44:05 Why was that gnome naked?

45:54 OH OH! Fantastic racism!

47:00 So…the flamingo had all kinds of crazy adventures at some point? How helpful is this? And who took these pictures?

48:09 I know when one of my trips is cancelled, I make sure to stamp a huge CANCELLED stamped on it.

48:38 Now you are throwing in Shakespeare references for no reason. Rosencrantz and Guildenstern movers?

50:03 Also, we don’t need to eat or anything, cause we’re statues, so survival shouldn’t be that big of issue.

51:25 OH NO Benvolio has been killed oh I guess his hat just got sliced off. That doesn’t seem that bad.

52:26 OH NO Tybalt has actually been killed! That’s kind of a big deal!

52:49 Hold up, I just realized there’s no Mercutio in this story.

53:59 Appropriate reaction to hundreds of lawn gnomes just standing in an alley.

54:30 WHAT?! But…he’s in the title!

55:13 UGGG…Tempest Teapots, everyone. And I guess he’s okay somehow.

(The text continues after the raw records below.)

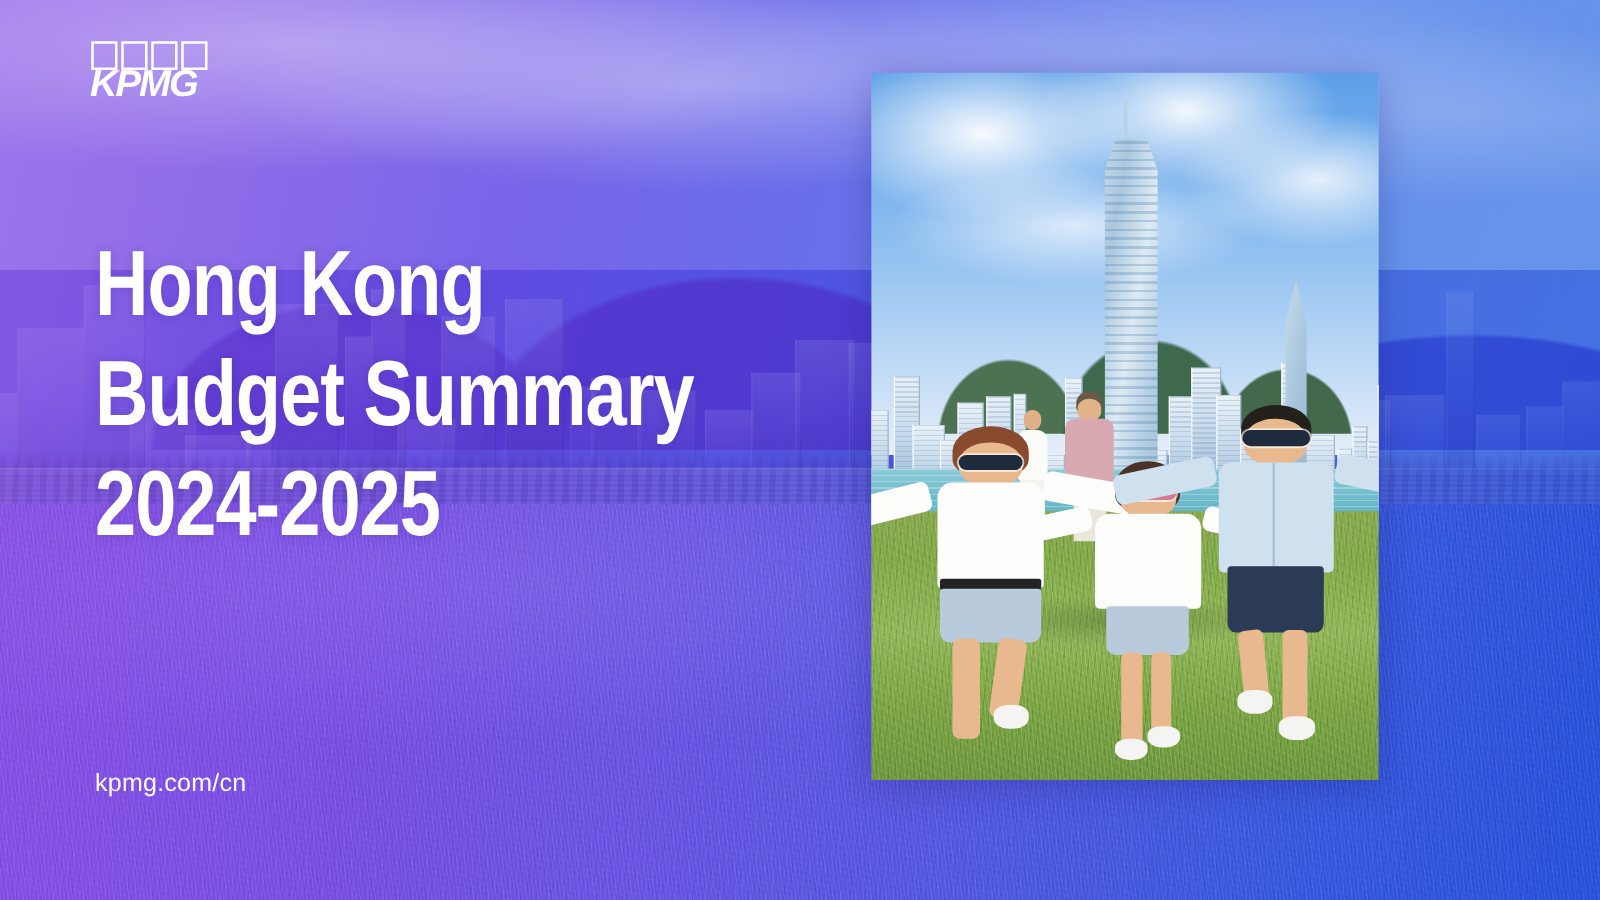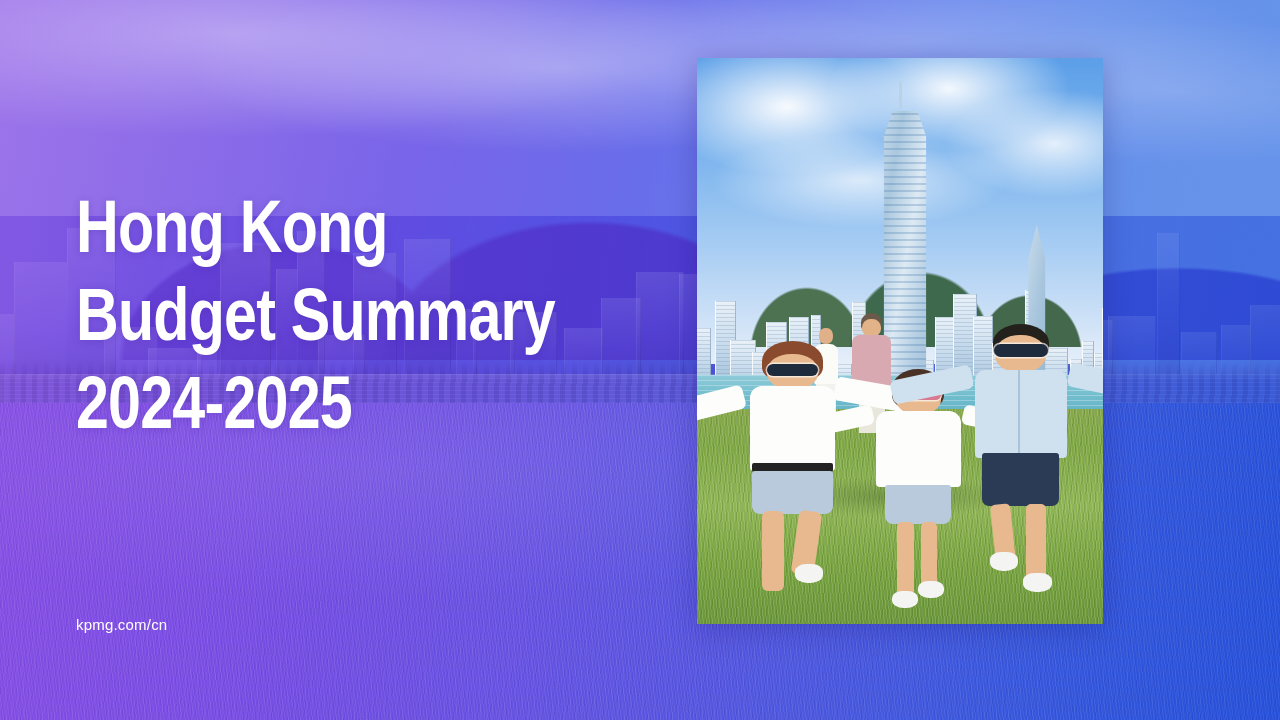--- a/index.html
+++ b/index.html
@@ -331,6 +331,15 @@
     <div class="bg-wash"></div>
   </div>
 
+  <div class="logo">
+    <div class="squares" id="logo-squares">
+        <div class="sq"></div>
+        <div class="sq"></div>
+        <div class="sq"></div>
+        <div class="sq"></div>
+      </div>
+    <div class="wordmark">KPMG</div>
+  </div>
 
   <h1 class="headline">
     <span class="ln">Hong Kong</span>

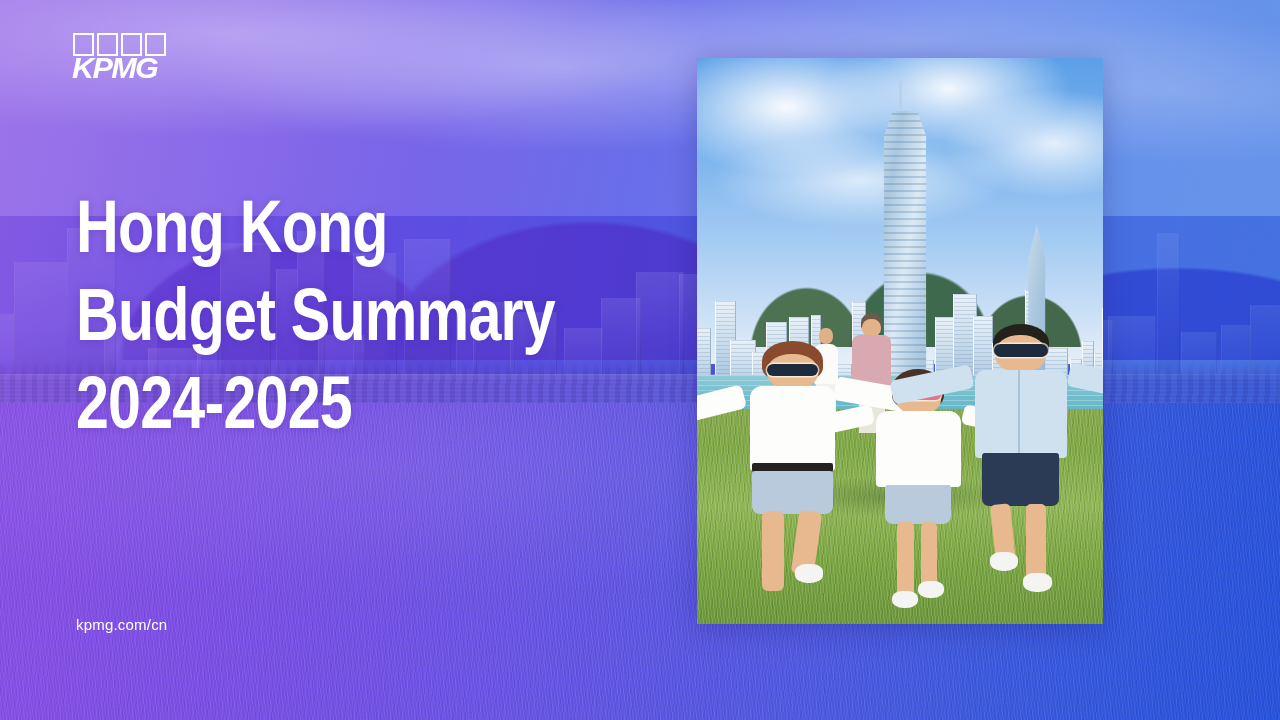--- a/index.html
+++ b/index.html
@@ -147,7 +147,7 @@
   .url {
     position:absolute; left:76px; top:616px;
     color:#ffffff;
-    font-size:15px;
+    font-size:20px;
     font-weight:400;
     letter-spacing:.2px;
   }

55:55 These dramatic remixes of “Saturday Night‘s Alright for Fighting” are just getting more out of place.

57:02 Yeah, those British teenagers, always tossing around….lawn gnomes.

57:18 How is this not the worst thing ever? They literally glued a sentient being to the ground.

58:35 So…is this broken hat gnome going to fill with water during this rainstorm? Oh, he is solid.

59:41 The crushed teapot is still there?

1:00:59 That is the greatest screensaver and I don’t even get it!

1:01:53 Apparently the woman waited an entire day to actually buy the lawnmower and didn’t bother leaving the webpage?

1:03:39 Ah creepy!

1:04:26 And here’s the William Shakespeare statue I heard so much about.

1:05:05 All tragedies are rubbish. Also, Patrick Stewart needs a few hundred bucks apparently.

1:06:54 Or maybe you can understand that continued revenge plots actually led to more suffering or oh never mind.

1:08:43 Why is the screen still shaking? It’s an annoying effect.

1:09:43 Boy, gravity sure is an omnipresent threat when you are made out of porcelain.

1:10:23
Wait, the lawnmower is sentient too? But…I thought only statues applied in this dumb universe.

1:11:45 Boy it sure is amazing how every single gnome survived that explosion!

1:12:53 Oh fuck you naked gnome!

1:14:04 Man they sure went a long with them trying to trick us into thinking they were dead! What assholes.

1:14:41 Suck it Shakespeare! What do you know? Greatest writer of all time my ass!

1:15:22 Do you guys like dance scenes? I sure hope so, because that’s how every CGI movie released in America ends!

1:16:08 Tybalt’s alive? That negates all the drama!

1:16:44 Oh, and apparently a website exists that will bring the flamingo’s lover back to him pretty much immediately. Fuck happy endings!

1:17:40 Really? Elton John was involved in this project? I couldn’t tell.

1:17:59 Also, like a dozen writers, but no surprise there.

1:18:40 This is super weird though, giving credit to the people who actually animated it before the voice actors.

1:19:00 Wait, the character’s name was actually “Bill Shakespeare.” Well that’s just stupid. Also, Ozzy Osbourne was in this, apparently.

1:22:53
Lady Gaga sang in this?

Verdict: That ending was dumb as shit, and managed to negate all the good will I had up until then. Having everything end up okay after all just negates the point, but you knew that. I was amazed how believable the two mains were, and some of the little vignettes were kinda funny, but they were spinning all the wheels in this one. And how did they pull such talent to show and talk in boxes?